Ireland not a tax haven, says OECD
IRELAND is not a tax haven, and there is little this country can do on its own to amend global tax laws, a senior OECD official said yesterday.
Speaking at an Oireachtas sub-committee on global taxation, the OECD's director of its centre for tax policy and administration Pascal Saint-Amans said definitively that Ireland did not fill any of the relevant criteria for the OECD to class this state as a tax haven.
"The definition for a tax haven that was internationally agreed classes it as a country with a zero tax rate, no transparency or exchange of information, and no real operations on the ground there," he said in response to a query from Fianna Fail's Michael McGrath.
"Clearly Ireland does not fill those criteria," he said.
Mr Saint-Amans said that the problems with the global tax system could not be addressed by a single country on its own.

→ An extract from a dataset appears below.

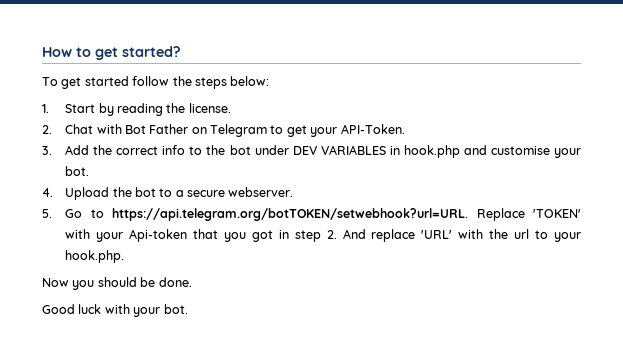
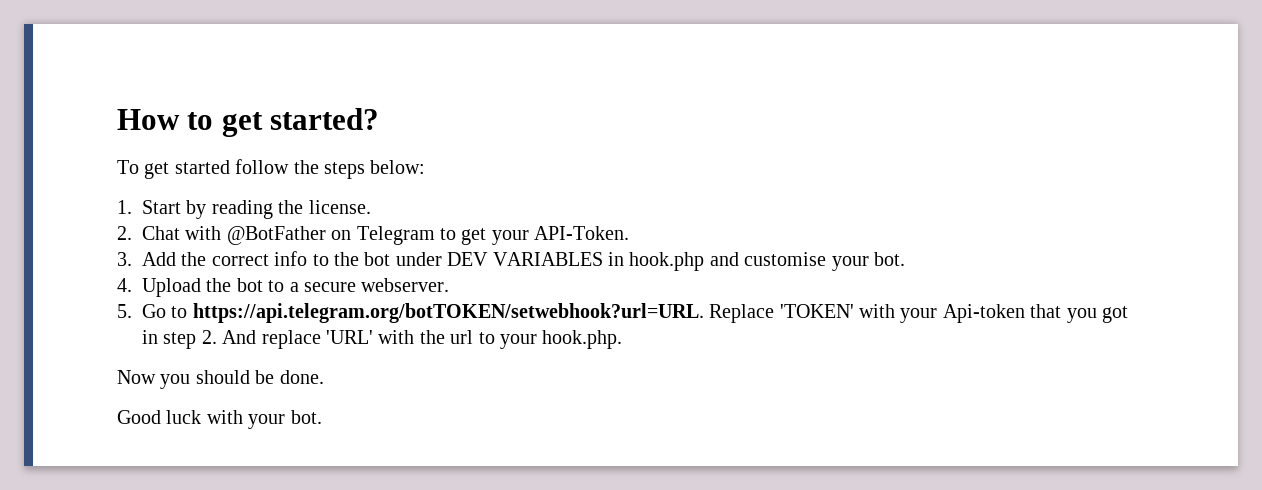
[124,124,189,134] Bot Father -> [226,226,326,245] @BotFather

"These issues must be decided at an international level. A country can make some changes to its own laws, but there is little scope for significant changes to be made unilaterally. This problem needs a multilateral solution, he said.
Mr Saint-Amans's appearance via video link – a first for the Oireachtas – came less than a week after the OECD published a new report into global corporate tax avoidance.
That report made a number of recommendations that would force companies to pay more tax, but he made it clear those recommendations did not favour large countries over small or vice-versa.